Your wedding ‘lehnga’ comes with a legacy of pain and injustice

How strange that the central element of a ceremony meant to represent love, should come from a place of human abuse.
Updated 17 Oct, 2015

What can compare to the extravagance of a Pakistani wedding? The endless food, the hundreds of guests, the lavish decorations – it’s an event like no other. Although not Pakistani myself, I observed all of this firsthand at my own desi wedding, thanks to my Pakistani spouse.

Ever since my marriage, I have been reflecting increasingly on materialism and its effects on our world. As I attend more and more weddings, the opulence of these events makes me question the logic and lack of compassion behind consumerism.

Our concerns as consumers only extend to price and aesthetics.
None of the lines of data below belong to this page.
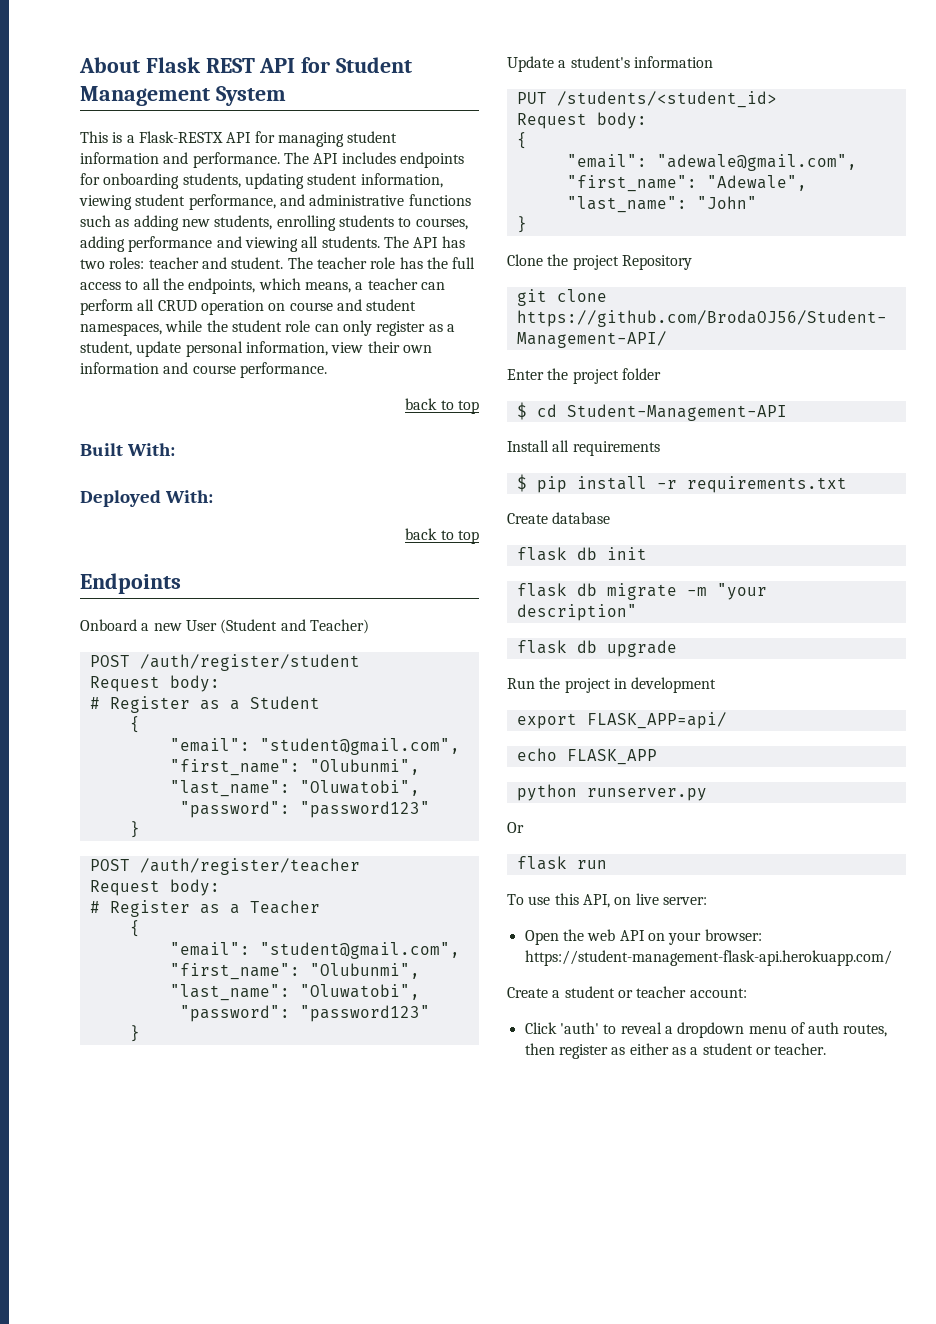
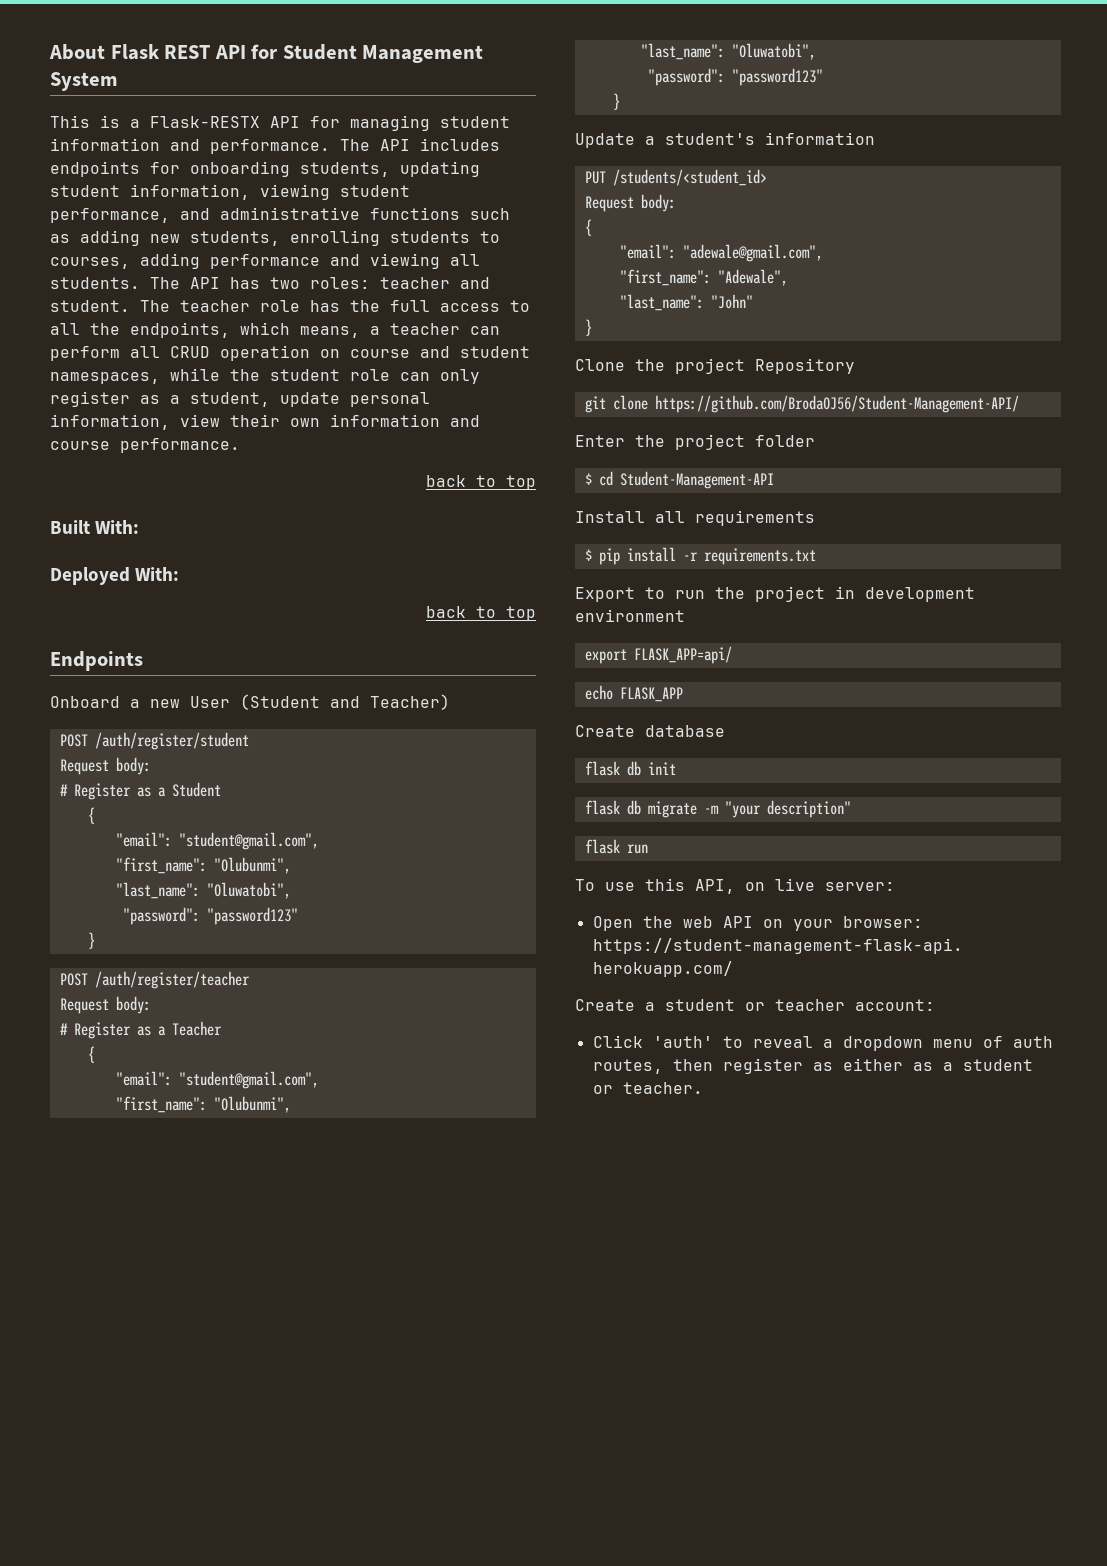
+ Export to run the project in development environment
+ export FLASK_APP=api/
+ echo FLASK_APP
- flask db upgrade
- Run the project in development
- export FLASK_APP=api/
- echo FLASK_APP
- python runserver.py
- Or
The only questions we ask ourselves is, “Do I like it,” and never, “How will this affects others?”

Also read: Wedding guests in the capital to be served one dish

As individuals, we like to think we care about worker rights and fair trade, but as consumers, we are every ready to drop these concerns for the right price.

Nothing exemplifies this attitude better than the wedding lehnga.

The traditional wedding lehnga is an iconic guilty pleasure, especially for members of the middle and upper classes. There are very few other items that society allows us to spend loads of money on, wear only a few times and never use again.

A lot of thought will go into the colour, design and price of the dress, but little thought goes into the conditions under which this dress would be made.


Beautiful and expensive, the wedding lehnga encapsulates the selfishness of today’s consumerist ideologies.


The reality is that this one special garment comes with a legacy of pain and injustice.

The textile industry boasts a near absence of labour rights. According to Karamat Ali, Executive Director of the well-known Pakistan Institute of Labour Research and Education, 80 per cent of workers in the industry work 12 hours a day or more.

Over 90 per cent of these workers have no formal employment contract, making the source of their livelihood completely precarious. It is not uncommon to see worker homes converted into workspaces at the workers’ expense.

From raw textile to embroidery, every step in a lehnga’s creation hurts people.

First, textile labourers work in factories lacking basic safety protocols and equipment to create and dye the dress’s fabric. They handle dangerous chemicals, often with no protection. As a result, these workers suffer from high levels of respiratory illness.

The fabric is then handed off to dress designers, who employ artisans to complete the dress under objectionable conditions.

Rafia Waraich, who started the fair trade children’s clothing brand, 'Cherished Juniors', recounts her observations on the clothing industry during her time in Lahore:

“If it’s a low-profile designer, they have these artisans working out of their own houses, otherwise they have them at a factory. The conditions these artisans work in are horrendous. Low lighting, tight spaces – almost sweatshop type conditions.

“There are also people who like to get stuff made on their own [without going through a designer]. In that case, the artisans work out of their own shops and charge rates that are suitable and market comparable, but which are still not nearly sufficient [to provide a living wage].”

On top of the fact that fair pay and decent working conditions are not the wedding industry’s standard practice, the societal pressure to enforce these standards is not strong enough.

Also read: Rental bridal dresses are heaven sent for some

How strange that the lehnga, a central element of a ceremony meant to represent love and commitment to higher ideals, should come from a place of human abuse.

It is time that brides and their families start insisting that their dresses be made while upholding the dignity and rights of all the workers along its chain of creation.

How to achieve this change?

We drive the decisions made by all consumer-oriented industries, including the wedding industry.

Support vendors who pay a fair wage and offer safe working conditions to their artisans.

Buy preowned dresses.

Question designers whom you patronise about their practices and demand fairness.

Only when the industry realises that their consumers place justice and human well-being over prices, will practices start to shift.

And it all starts with you.

Comments

sana-2 Oct 17, 2015 02:02pm
Anything you use has a history of abuse and pain behind it , that does not mean we sacrifice everything .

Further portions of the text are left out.